Herói

 

A duas semanas de eu completar dez anos o Benfica foi às Antas vencer o Porto e o campeonato. Diz-se ter sido o campeonato de todas as polémicas. Não o recordo mas, a avaliar pelo que mais tarde viria a ser destapado, em nada me surpreende.

Na altura, muitas partidas jogavam-se aos domingos à tarde, sem direito a transmissão televisiva e aquela não foi excepção. Sem acompanhar o jogo pela rádio (pelo menos de tal não tenho memória), recordo ter visto o resumo nessa tarde, pouco depois do apito final, no Desporto 2 (ou algo assim).
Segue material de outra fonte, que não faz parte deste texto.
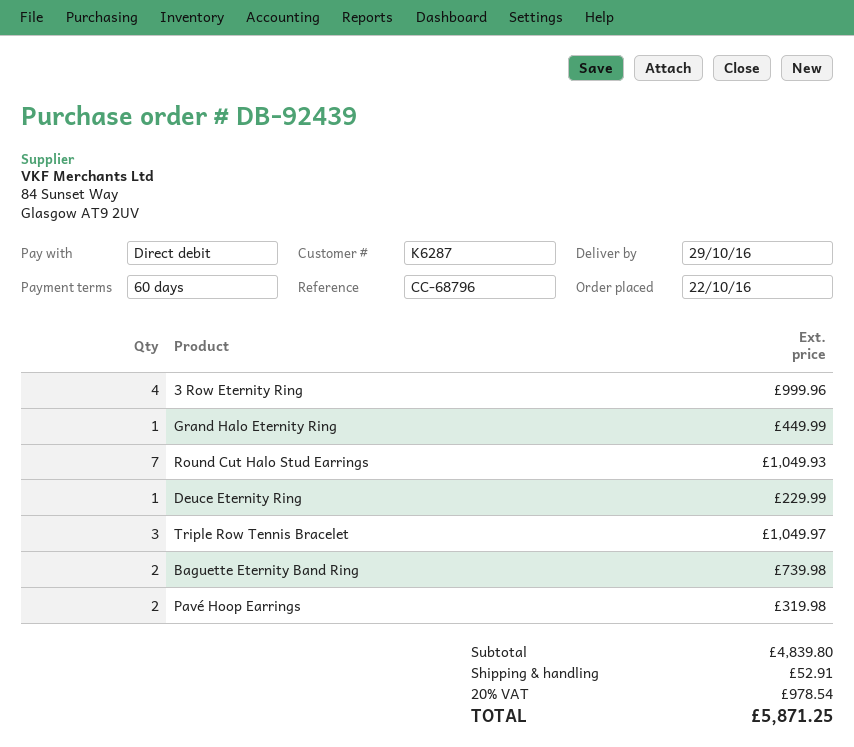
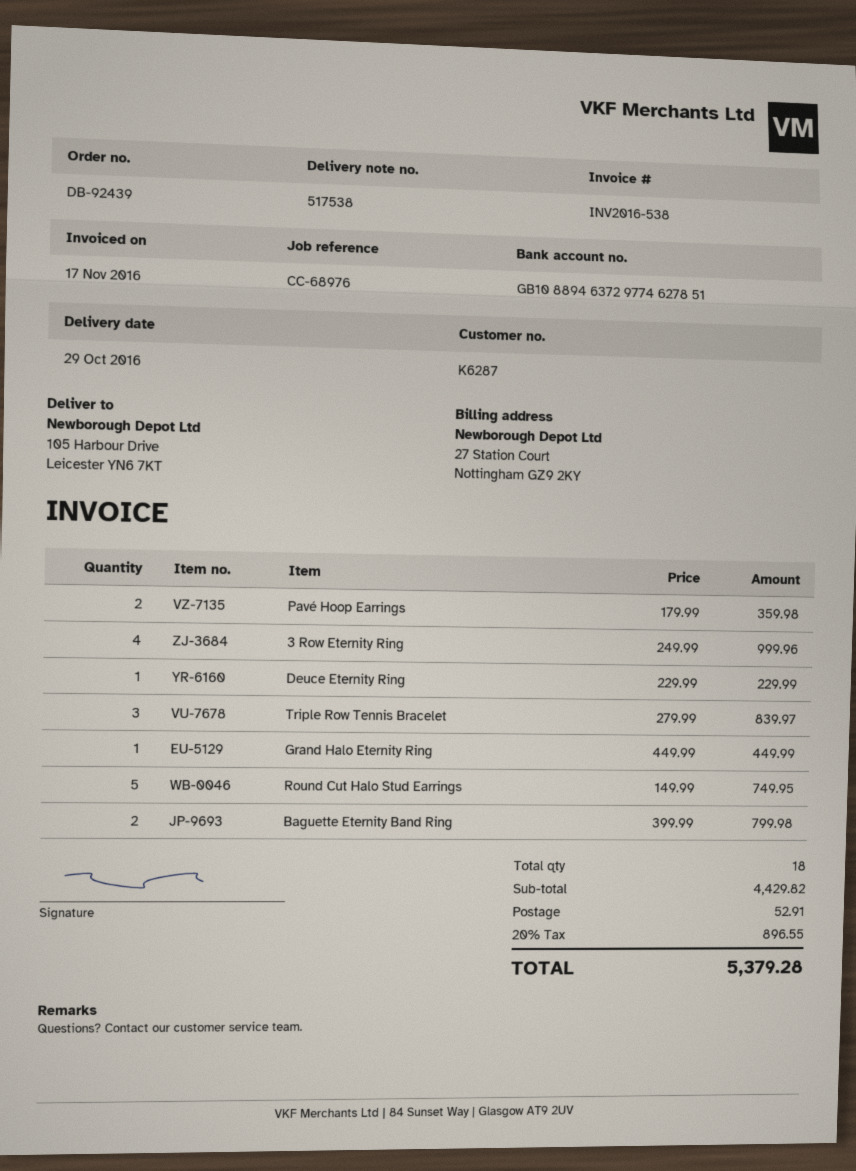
reference: CC-68796 -> CC-68976
Round Cut Halo Stud Earrings: 7 for 1049.93 -> 5 for 749.95
Triple Row Tennis Bracelet: 3 for 1049.97 -> 3 for 839.97
Baguette Eternity Band Ring: 2 for 739.98 -> 2 for 799.98
Pavé Hoop Earrings: 2 for 319.98 -> 2 for 359.98
subtotal: 4839.80 -> 4429.82
tax: 20% = 978.54 -> 20% = 896.55
total: 5871.25 -> 5379.28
À noite certamente que o Domingo Desportivo (também na RTP2) terá feito as minhas delícias mas do que me lembro mesmo é dos cinco minutos em que pude ver os lances capitais para ficar a admirar para a posteridade o herói acidental da época de 90/91: César Brito.

O jogo veio-me à memória por ter lido na Tribuna Expresso a entrevista feita ao autor dos dois golos do Benfica nos oito minutos finais de uma partida em que a equipa teve que se equipar no corredor pois o Porto havia empestado o balneário da equipa visitante!
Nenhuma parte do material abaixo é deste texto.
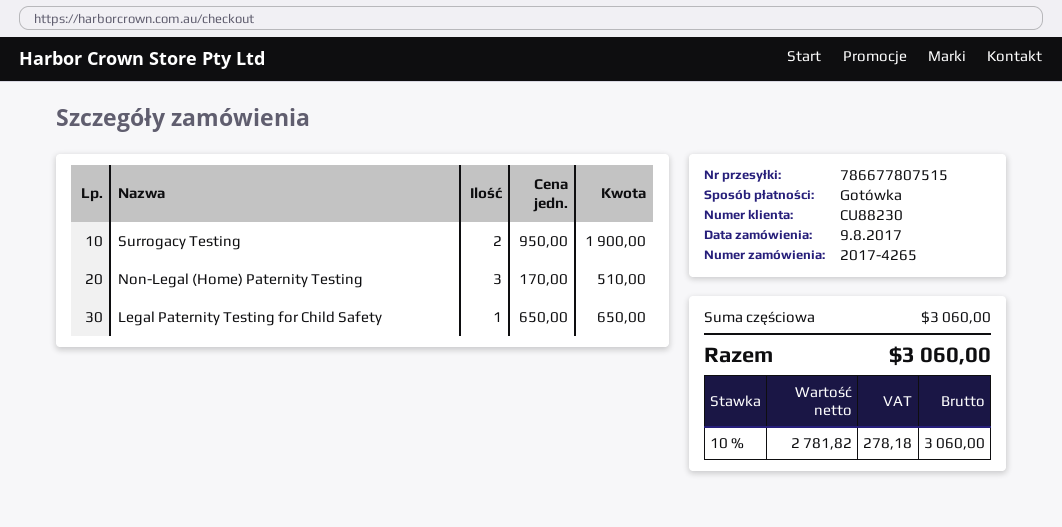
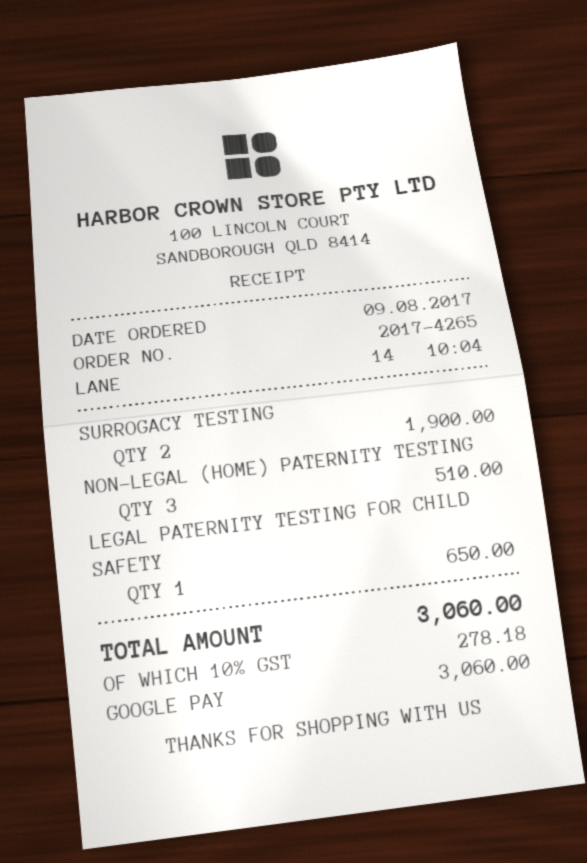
payment method: cash -> Google Pay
Eram os tempos do guarda Abel e de José Pratas a fugir dos jogadores em pleno relvado… a história dessa época daria um filme, com João Santos a assistir ao jogo no hotel após ter sofrido ameaças de morte e o vice-presidente, Jorge de Brito, a sair das Antas escondido numa Ford Transit!
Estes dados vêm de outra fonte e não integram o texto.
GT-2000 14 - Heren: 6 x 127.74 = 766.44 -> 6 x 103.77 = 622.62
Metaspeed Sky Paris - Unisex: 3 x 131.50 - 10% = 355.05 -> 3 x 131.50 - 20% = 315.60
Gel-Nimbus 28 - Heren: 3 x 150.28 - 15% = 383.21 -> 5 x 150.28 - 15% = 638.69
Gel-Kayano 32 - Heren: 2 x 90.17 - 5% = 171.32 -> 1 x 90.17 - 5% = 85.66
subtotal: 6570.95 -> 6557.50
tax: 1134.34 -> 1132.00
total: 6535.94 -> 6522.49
Contudo, não são os podres que pretendo realçar mas sim o homem: voltando ao nosso herói, a entrevista mostra uma pessoa humilde e arejada dos constrangimentos da vida, que veio da Covilhã para o Benfica onde permaneceu dez anos – dois deles emprestado ao Portimonense – marcando vinte e um golos. Quis o destino que dois desses golos tivessem acontecido nas Antas, nas referidas circunstâncias, oferecendo um título do qual não mais será possível dissociar o seu nome.

A entrevista está muito bem feita e as respostas dadas pelo ex-jogador mostram-se à altura, revelando o homem por trás do brilho das luzes: os anos “dourados” que passou em Salamanca onde conheceu e passou a admirar o amigo Pedro Pauleta, a elegância com que recusa falar da passagem de Artur Jorge pelo Benfica, o regresso à terra natal mal pendurou as chuteiras ou a perda da filha, ainda bebé, num acidente de viação. Ele e Paula, a mulher, não voltaram a ter filhos.

O acidente terá acontecido em 1988, três anos antes.

A partir deste ponto, as respostas seguintes trouxeram-me um respeito que a descontração com que li a primeira parte do texto não havia realçado.

O regresso ao Barco, freguesia do concelho da Covilhã de onde César Brito é natural, os negócios que teve e o apego que, depois de Lisboa, Portimão, Salamanca e Mérida, sentiu para regressar às origens ganharam um novo significado.

Para mim, César Brito sempre havia sido sempre o avançado dos dois golos míticos nas Antas; nunca o pai que perdera a filha ao volante, quando regressava à terra para as férias de final de época.